Cancer is an important core theme of medical research at the  Plymouth Institute of Health and Care Research with a particular focus on lymphoma, brain tumours and oral cancer. 

We are seeking to understand the differences between normal and aberrant signalling which promote metaplasia and cancer; and how biological information and genetics can be used in translational and clinical research strategies to improve patient therapy globally

Brain Tumour Research

Our team of researchers, led by Professor Oliver Hanemann, works closely with the charity Brain Tumour Research as one of three UK universities with a Brain Tumour Research Centre of Excellence. 

We are leaders in the investigation of low-grade brain tumours, which are usually slow-growing and frequently affect children and young adults. Areas of specific research activity include mechanisms of tumour initiation, setting international standards for biomarker development in Neurofibromatosis, defining new drug targets in merlin-deficient brain tumours and investigating use of combination therapy through research into brain tumour micro-environment and tumour immunology.

Cell control in the peripheral nervous system

Our research focuses on the control of myelination and repair in the peripheral nervous system (PNS). 

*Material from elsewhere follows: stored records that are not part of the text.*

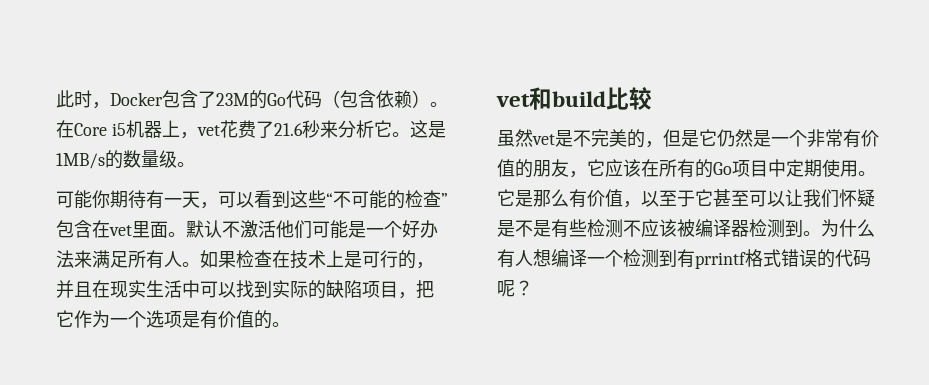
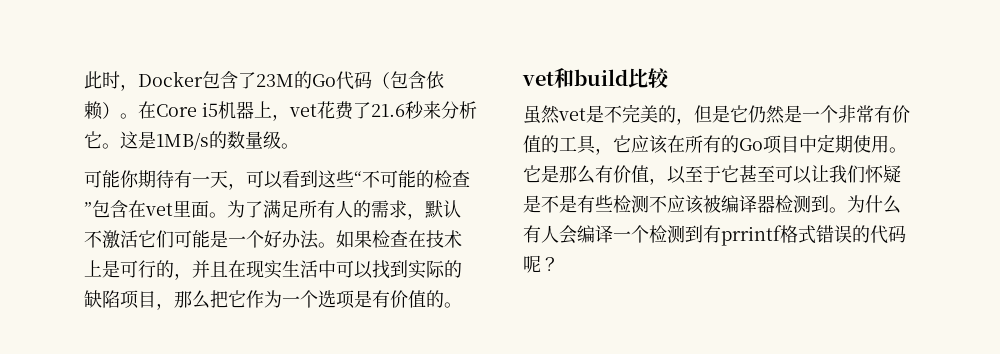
(186, 234) none -> [227,200,425,220] 为了满足所有人的需求，
[276,220,294,238] 他 -> [138,230,156,248] 它
[74,250,182,269] 来满足所有人 -> (319, 239) none
(416, 295) none -> [174,290,210,309] 那么
[533,159,569,177] 朋友 -> [559,135,596,154] 工具
[533,249,551,267] 想 -> [559,225,577,244] 会

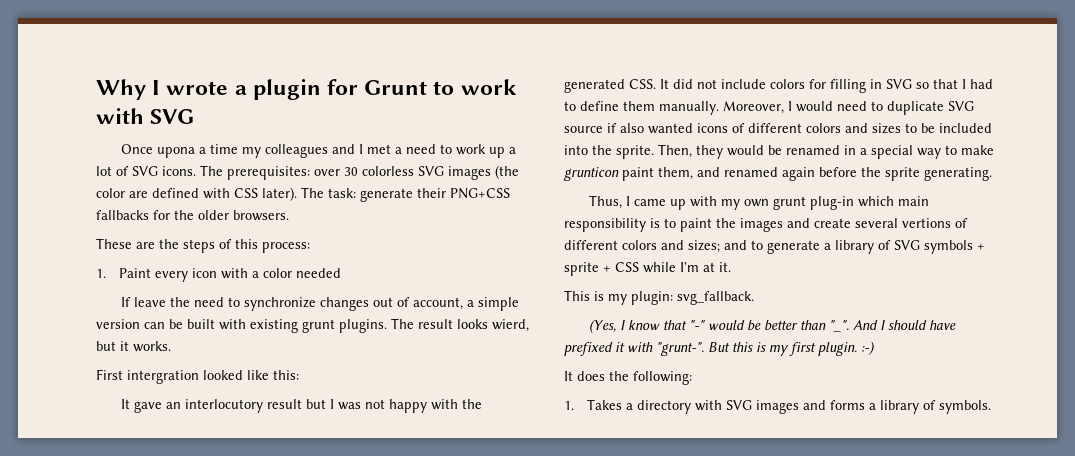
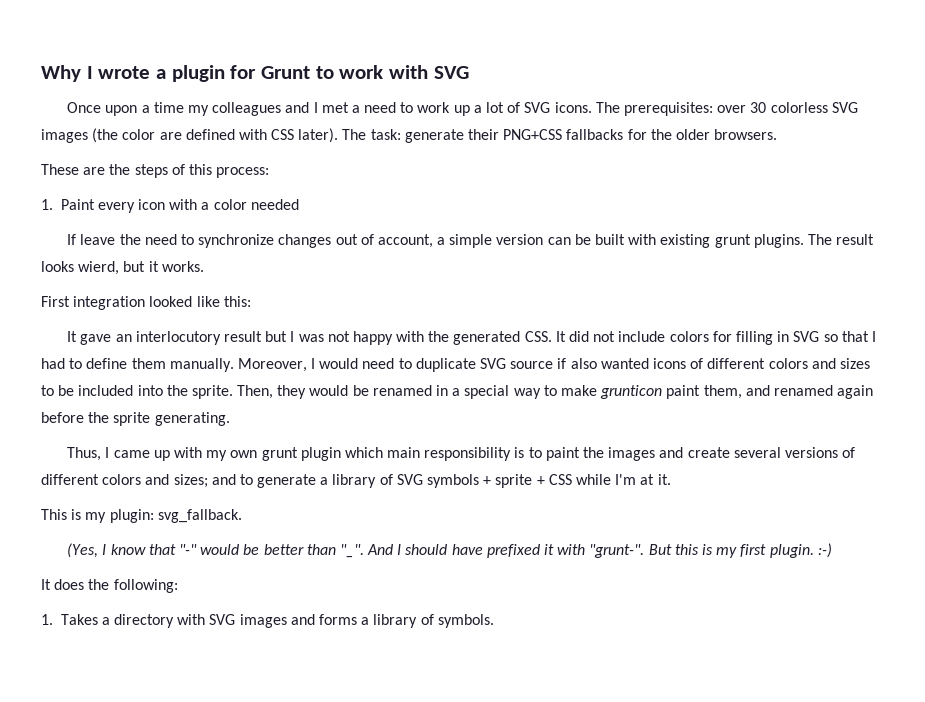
[157,147,196,158] upona -> [105,105,138,116] upon
[127,370,199,384] intergration -> [73,296,146,310] integration
[810,196,855,210] plug-in -> [300,447,341,461] plugin
[902,218,951,228] vertions -> [784,447,838,458] versions

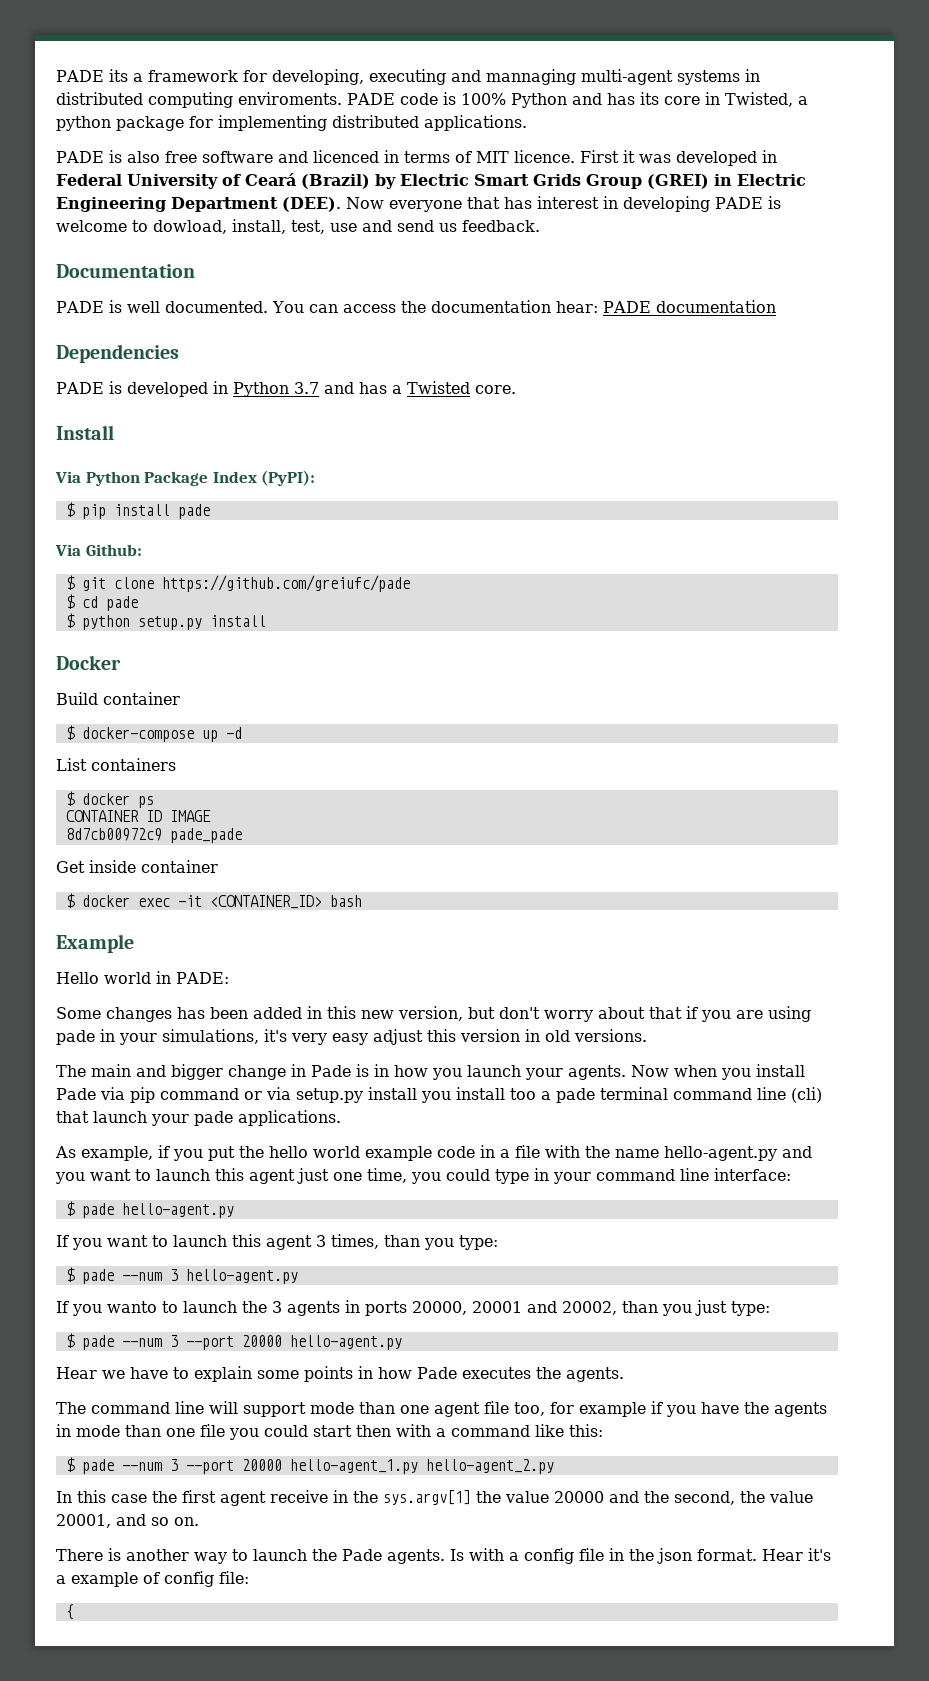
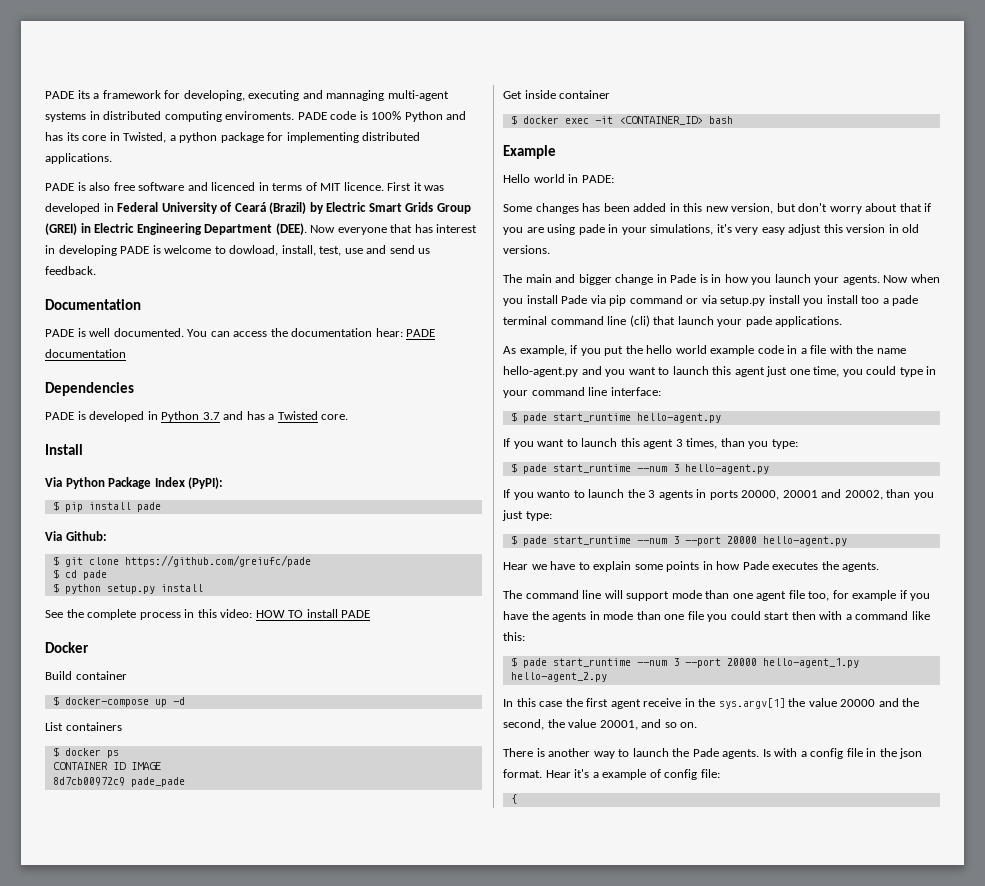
(266, 621) none -> [45,609,371,620] // See the complete process in this video: HOW TO install PADE
(114, 1210) none -> [552,413,631,422] start_runtime
(114, 1276) none -> [552,464,631,473] start_runtime
(114, 1342) none -> [552,536,631,545] start_runtime
(114, 1466) none -> [552,658,631,667] start_runtime

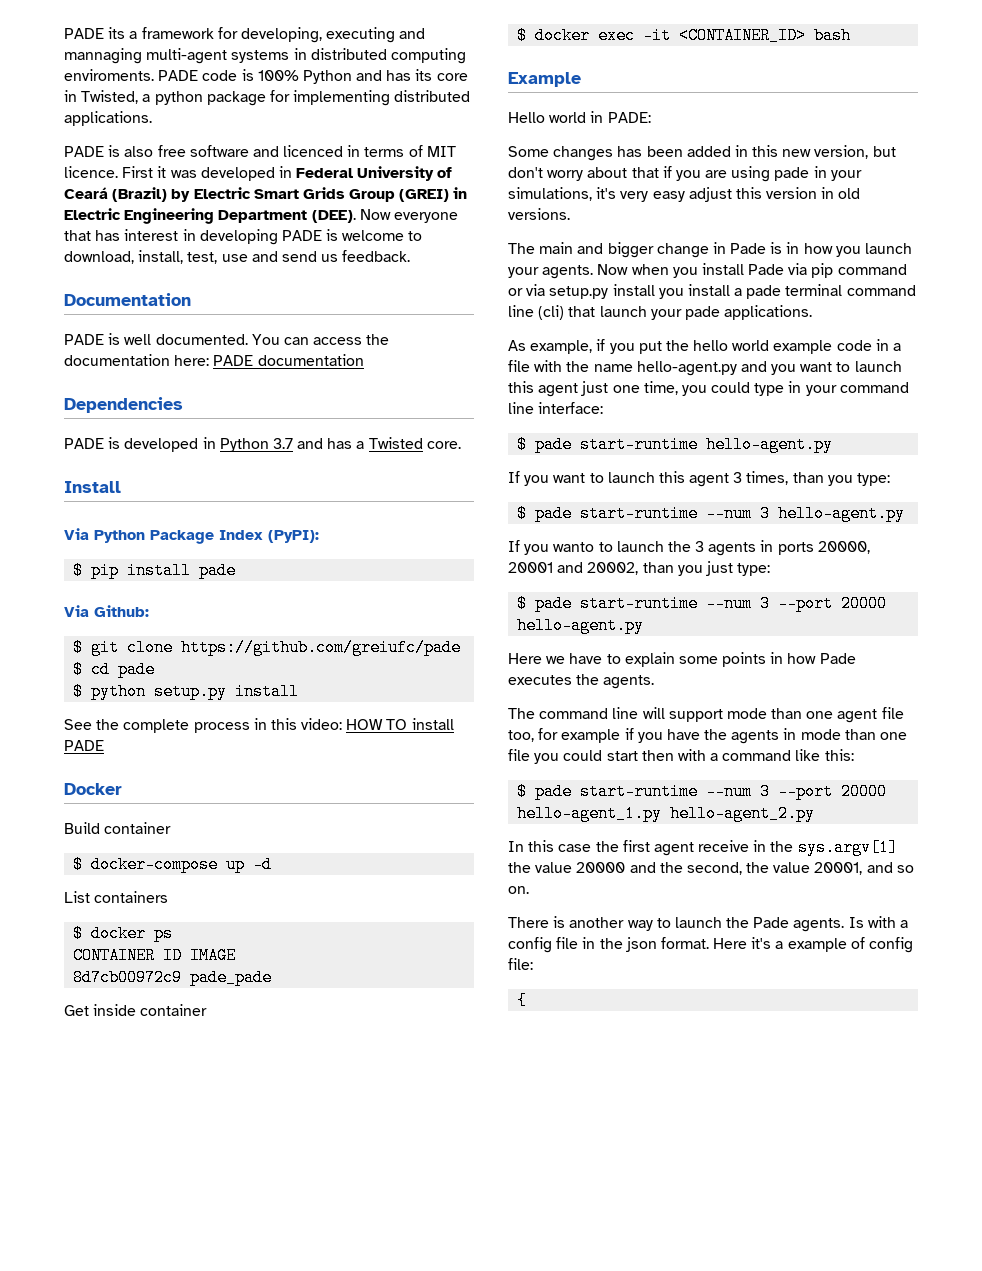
[229,245,279,256] dowload, -> [64,251,134,264] download,
[375,328,403,337] hear: -> [174,355,210,366] here:
[861,296,880,304] too -> (730, 290) none
[552,413,631,422] start_runtime -> [580,436,699,453] start-runtime
[552,464,631,473] start_runtime -> [580,505,699,522] start-runtime
[552,536,631,545] start_runtime -> [580,595,699,612] start-runtime
[503,562,528,570] Hear -> [508,653,542,664] Here
[552,658,631,667] start_runtime -> [580,783,699,800] start-runtime
[545,770,571,778] Hear -> [713,938,748,949] Here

The PNS is myelinated by Schwann cells which ensheath and myelinate the large caliber axons and allow rapid (saltatory) conduction of nerve impulses. A key interest is the investigation of what underlies the remarkable ability of Schwann cells to regenerate and repair injury in the peripheral nervous system and how proteins such as c-Jun and Sox-2, both transcription factors, facilitate this repair and cell plasticity. Loss of the tumour suppressor Merlin causes tumours of Schwann cells, schwannomas, and we are also interested in the initiation events and changes in cell signalling that occur in these tumours.

Professor David Parkinson

Hematopoiesis and immune cell cancer

Hematopoiesis is a complex but precisely regulated process, with hematopoietic stem cells (HSC) differentiating to give rise to the progenitor cells of lymphoid, myeloid and erythroid lineages. An array of transcription factors (TF) and other signalling molecules control this lineage differentiation process in order to keep us healthy and immune competent. Anomaly in these TFs' activity or loss of any component of the signalling pathways very often results in pathological conditions such as immunodeficiency or leukemia and lymphoma. 

Our lab is working to elucidate the role of the Nuclear Factor of Activated T cell (NFAT) family of TFs in HSC maintenance, differentiation of various lineages, and in the disorders that are associated with this process.

Liver cancer

This work has focused on universal tumour associated antigens (U-TAA) and their possible role in primary liver tumours. Through telomerase and survivin sequencing (from both tumour and non-tumour tissue) in formalin fixed, paraffin embedded, archived tissue samples, we have highlighted clear differences both between tumour and non-tumour tissues and between primary liver tumour types. We plan to complete further work looking for serum biomarkers of liver tumour development in the exosomal fraction of sera stored in the biobank.

(Cramp, Rupar).

Lymphoma and leukaemia drug targets

This research focuses on understanding behaviour of neoplastic lymphocytes of mantle cell lymphoma and chronic lymphocytic leukaemia within tissue microenvironments and applying that understanding to look at how novel treatments targeted at signal molecules (such as BTK) achieve their effects.

Doctor Claire Hutchinson

Molecular basis of stem cell activation and maintenance in development and cancer

Using various in vivo and in vitro models, and through broad international collaborations, this group’s research focuses on the following:

  • Molecular mechanism of cancer initiation, and early intervention and prevention, in skin non-melanoma cancer and oral cancer. 
  • Signalling interference in stem-cell fate determination. 
  • Epithelial-mesenchymal interactions in controlling organgensis and regeneration.

Professor Bing Hu

Neural Stem Cell (De)regulation and Brain Tumour Initiation

The controlled generation of new neurons and glia cells in the brain from Neural Stem Cell (NSC) progenitors is crucial not only during embryonic development but throughout adult life. Deregulation of adult NSCs or their lineage can lead to a variety of brain disorders, including tumour formation. 

Our team uses one of the best in vivo genetic models available, the Drosophila central nervous system, to reveal signals controlling Neural Stem Cell mitotic activation, cell fate and lineage maturation in both normal and pathological conditions such as upon brain tumour initiation and growth. Our studies involve functional genetics, gene expression analysis, biochemical and imaging assays. We translate our findings to the human brain using human brain cell cultures, tissues and tumour samples.

Dr Claudia Barros

New targets for cancer treatment

CCN genes modulate core stem cell signalling pathways including TGF beta, BMP, Wnt – Beta-catenin and Notch. Deregulated stem cell signalling forms the basis of tumourigenesis and also resistance to therapy. Abberations in CCN expression have been associated with haematological malignancy and also many solid tumours. 

Current projects investigate the roles of CCN1 in driving disease aggression and resistance in prostate cancer, leukaemia and lymphoma. Identification of novel strategies will enable development of specific targeted agents for patient benefit in modern medicine.